# Work order
Where a line in the records below contains the string "radius", tally it; give only the final number.

# Before-and-after page screenshots
****

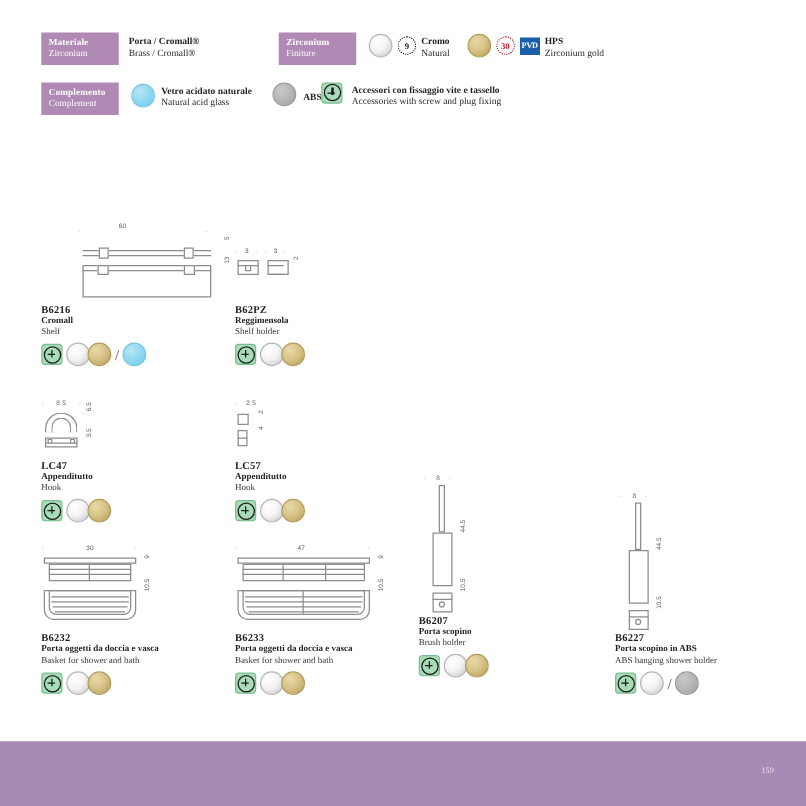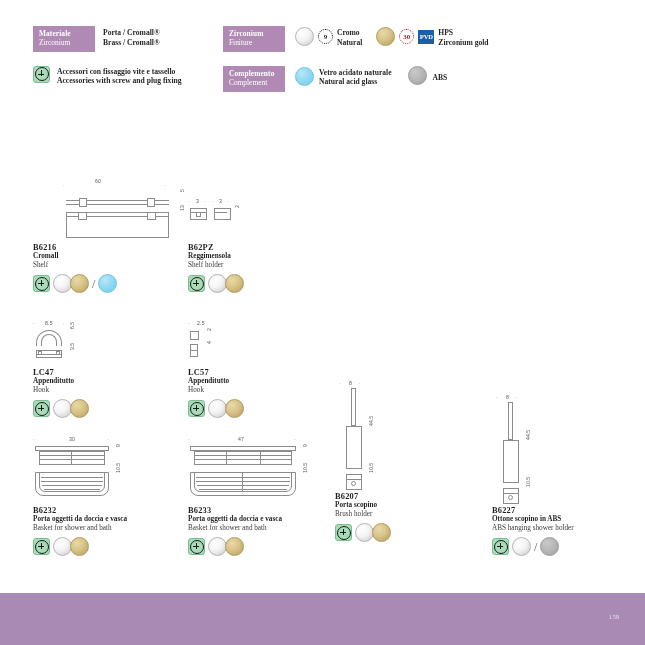--- a/index.html
+++ b/index.html
@@ -21,21 +21,21 @@
     background:#b089b4;color:#ffffff;
     width:62px;min-height:22px;
     padding:3px 5px 4px 6px;
     font-size:7.4px;line-height:9.4px;
     box-sizing:border-box;
   }
   .tag .it{font-weight:bold;display:block;letter-spacing:.1px;}
   .tag .en{display:block;}
   .lg-text{margin-left:8px;font-size:7.6px;line-height:9.6px;padding-top:2px;}
   .lg-text .it{font-weight:bold;display:block;}
-  .lg-text .en{display:block;font-weight:bold;}
+  .lg-text .en{display:block;}
 
   .swatch{
     border-radius:50%;
     display:inline-block;
     box-sizing:border-box;
   }
   .sw-white{
     width:19px;height:19px;
     background:radial-gradient(circle at 35% 30%,#ffffff 0%,#f4f4f4 45%,#d8d8d8 78%,#b9b9b9 100%);
     border:1px solid #b5b5b5;
@@ -158,49 +158,49 @@
           <div class="lg-text" style="margin-left:4px">
             <span class="it">HPS</span>
             <span class="en">Zirconium gold</span>
           </div>
         </div>
       </div>
     </div>
 
     <div class="legend-row" style="margin-top:14px">
 
+      <div class="legend-col">
+        <div class="tag">
+          <span class="it">Complemento</span>
+          <span class="en">Complement</span>
+        </div>
+
+        <div style="display:flex;align-items:center;margin-left:10px;">
+          <span class="swatch sw-blue"></span>
+          <div class="lg-text" style="margin-left:5px">
+            <span class="it">Vetro acidato naturale</span>
+            <span class="en">Natural acid glass</span>
+          </div>
+        </div>
+
+        <div style="display:flex;align-items:center;margin-left:16px;">
+          <span class="swatch sw-abs"></span>
+          <div class="lg-text" style="margin-left:6px;padding-top:5px">
+            <span class="it">ABS</span>
+          </div>
+        </div>
+      </div>
+
       <div class="legend-col" style="width:190px">
         <div class="plusbox">
             <span class="ring"></span>
           </div>
         <div class="lg-text" style="margin-left:7px;padding-top:1px">
           <span class="it">Accessori con fissaggio vite e tassello</span>
           <span class="en">Accessories with screw and plug fixing</span>
-        </div>
-      </div>
-
-      <div class="legend-col">
-        <div class="tag">
-          <span class="it">Complemento</span>
-          <span class="en">Complement</span>
-        </div>
-
-        <div style="display:flex;align-items:center;margin-left:10px;">
-          <span class="swatch sw-blue"></span>
-          <div class="lg-text" style="margin-left:5px">
-            <span class="it">Vetro acidato naturale</span>
-            <span class="en">Natural acid glass</span>
-          </div>
-        </div>
-
-        <div style="display:flex;align-items:center;margin-left:16px;">
-          <span class="swatch sw-abs"></span>
-          <div class="lg-text" style="margin-left:6px;padding-top:5px">
-            <span class="it">ABS</span>
-          </div>
         </div>
       </div>
     </div>
   </div>
 
   <div class="prod" style="left:33px;top:178px;width:150px;">
     <div class="dwg" style="height:65px">
       <span class="dim" style="position:absolute;left:62px;top:0px">60</span>
       <span class="dim" style="position:absolute;left:30px;top:4px">·</span>
       <span class="dim" style="position:absolute;left:131px;top:4px">·</span>
@@ -410,21 +410,21 @@
       <span class="dim" style="position:absolute;left:24px;top:0px">·</span>
       <div class="rect" style="left:16px;top:8px;width:5px;height:38px;"></div>
       <div class="rect" style="left:11px;top:46px;width:16px;height:43px;"></div>
       <span class="dim-v" style="left:33px;top:46px">44.5</span>
       <div class="rect" style="left:11px;top:94px;width:16px;height:16px;"></div>
       <div class="ln" style="left:11px;top:99px;width:16px;height:1px;"></div>
       <div style="position:absolute;left:16px;top:101px;width:5px;height:5px;border:1px solid #8c8c8c;border-radius:50%;box-sizing:border-box;"></div>
       <span class="dim-v" style="left:33px;top:93px">10.5</span>
     </div>
     <div class="code">B6227</div>
-    <div class="nm-it">Ottone scopino in ABS</div>
+    <div class="nm-it">Porta scopino in ABS</div>
     <div class="nm-en">ABS hanging shower holder</div>
     <div class="finrow">
       <span class="plusbox">
           <span class="ring"></span>
         </span>
       <span class="swatch sw-white"></span>
       <span class="slash">/</span>
       <span class="swatch sw-abs"></span>
     </div>
   </div>

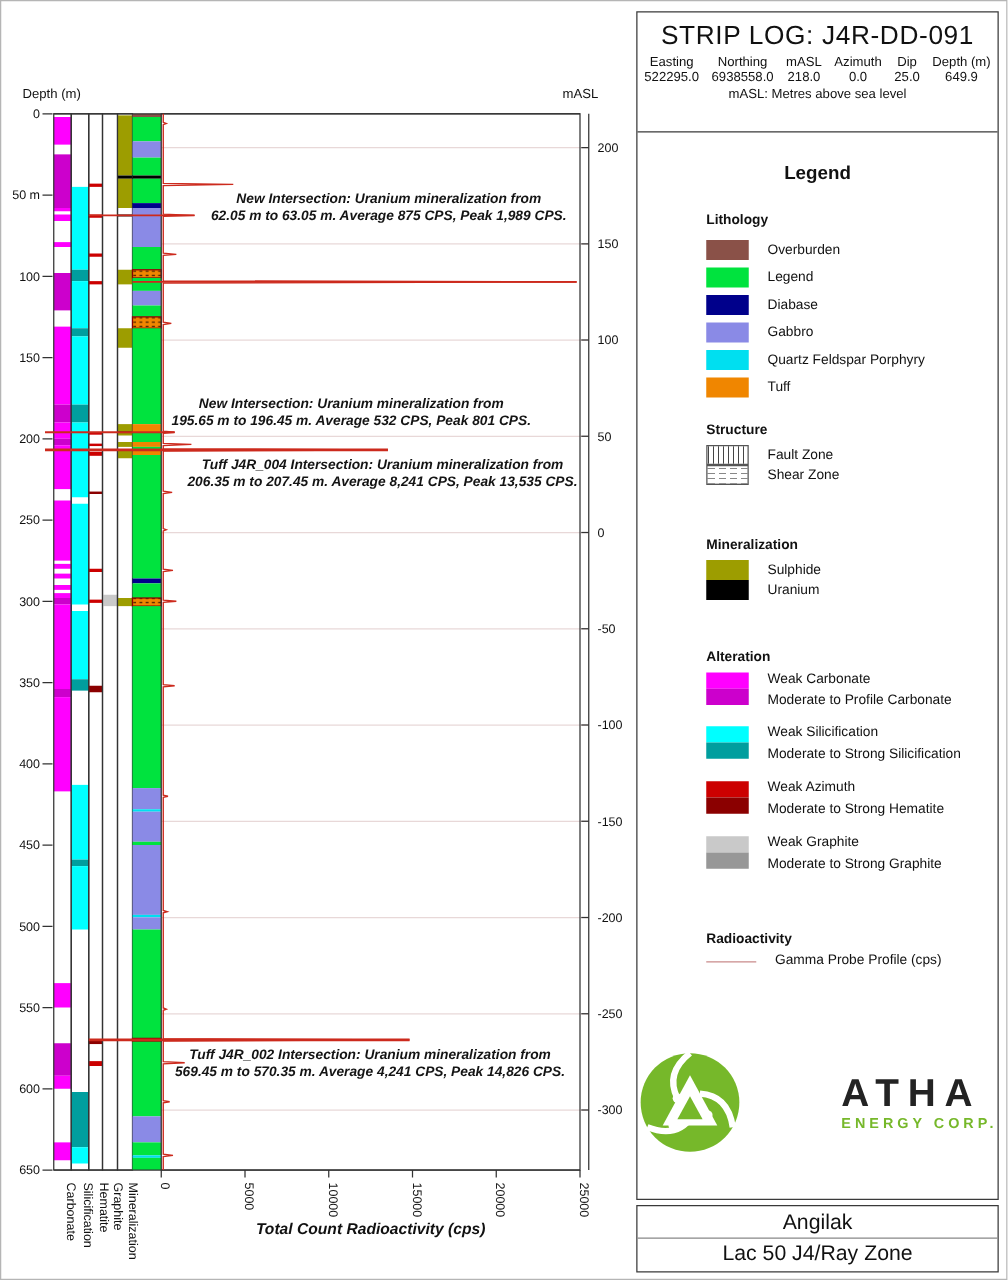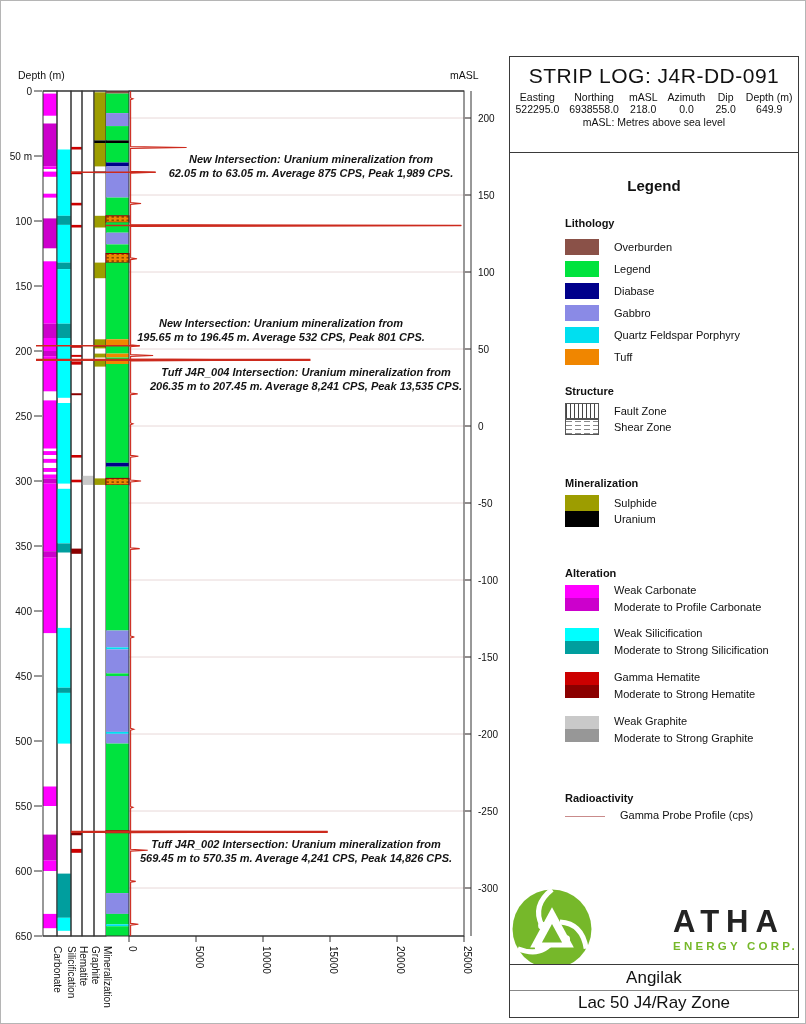--- a/index.html
+++ b/index.html
@@ -7,21 +7,21 @@
         box-sizing:border-box;font-family:"Liberation Sans",sans-serif;color:#111;overflow:hidden;}
   
   #plot-svg{position:absolute;left:0;top:0;}
   .axis-head{position:absolute;font-size:10.5px;color:#111;}
   .x-title{position:absolute;left:128px;top:975px;width:335px;text-align:center;
            font-size:12.5px;font-weight:bold;font-style:italic;}
   .annot{position:absolute;font-size:11px;font-weight:bold;font-style:italic;
          text-align:center;line-height:13.5px;color:#141414;}
   
   .right-panel{position:absolute;left:508px;top:8px;width:290px;height:951px;
-               border:1px solid #3a3a3a;box-sizing:border-box;background:#fff;margin-top:47px;}
+               border:1px solid #3a3a3a;box-sizing:border-box;background:#fff;}
   .rp-abs{position:absolute;left:0;right:0;}
   .hdr-box{position:absolute;left:0;right:0;top:0;height:95px;border-bottom:1px solid #3a3a3a;}
   .hdr-title{margin-top:7px;text-align:center;font-size:21px;letter-spacing:.5px;white-space:nowrap;}
   .collar{display:flex;justify-content:center;margin-top:3px;font-size:10.5px;text-align:center;}
   .collar .cell{padding:0 5px;}
   .collar .cap{white-space:nowrap;}
   .collar .val{white-space:nowrap;}
   .notes{margin-top:4px;text-align:center;font-size:10.5px;line-height:12.5px;}
   .legend-title{top:120px;text-align:center;font-size:15px;font-weight:bold;}
   .sec-head{position:absolute;left:55px;font-size:11px;font-weight:bold;}
@@ -281,20 +281,21 @@
     <g id="g-leaders">
         <line x1="70" y1="171.25" x2="154.6526" y2="171.25" stroke="#cc2a1d" stroke-width="1.4"></line>
         <line x1="35" y1="344.8" x2="138.7334" y2="344.8" stroke="#cc2a1d" stroke-width="1.4"></line>
         <line x1="35" y1="358.97" x2="309.369" y2="358.97" stroke="#cc2a1d" stroke-width="2.2"></line>
         <line x1="70" y1="830.87" x2="326.6684" y2="830.87" stroke="#cc2a1d" stroke-width="2.2"></line>
       </g>
   </svg>
 
   <div class="axis-head" style="left:17px;top:68px;">Depth (m)</div>
   <div class="axis-head" style="left:449px;top:68px;">mASL</div>
+  <div class="x-title">Total Count Radioactivity (cps)</div>
 
   <div class="annot" style="left:150px;top:152px;width:320px;">
     <div>New Intersection: Uranium mineralization from</div>
     <div>62.05 m to 63.05 m. Average 875 CPS, Peak 1,989 CPS.</div>
   </div>
   <div class="annot" style="left:125px;top:316px;width:310px;">
     <div>New Intersection: Uranium mineralization from</div>
     <div>195.65 m to 196.45 m. Average 532 CPS, Peak 801 CPS.</div>
   </div>
   <div class="annot" style="left:140px;top:365px;width:330px;">
@@ -404,21 +405,21 @@
         <div class="half" style="background: rgb(0, 158, 158);"></div>
         </div>
       <div class="alt-l1">Weak Silicification</div>
       <div class="alt-l2">Moderate to Strong Silicification</div>
       </div>
     <div class="alt-group" style="top:614px;">
       <div class="alt-sw">
         <div class="half" style="background: rgb(204, 0, 0);"></div>
         <div class="half" style="background: rgb(139, 0, 0);"></div>
         </div>
-      <div class="alt-l1">Gamma Hematite</div>
+      <div class="alt-l1">Weak Azimuth</div>
       <div class="alt-l2">Moderate to Strong Hematite</div>
       </div>
     <div class="alt-group" style="top:658px;">
       <div class="alt-sw">
         <div class="half" style="background: rgb(201, 201, 201);"></div>
         <div class="half" style="background: rgb(151, 151, 151);"></div>
         </div>
       <div class="alt-l1">Weak Graphite</div>
       <div class="alt-l2">Moderate to Strong Graphite</div>
       </div>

****

# Exercise solution
2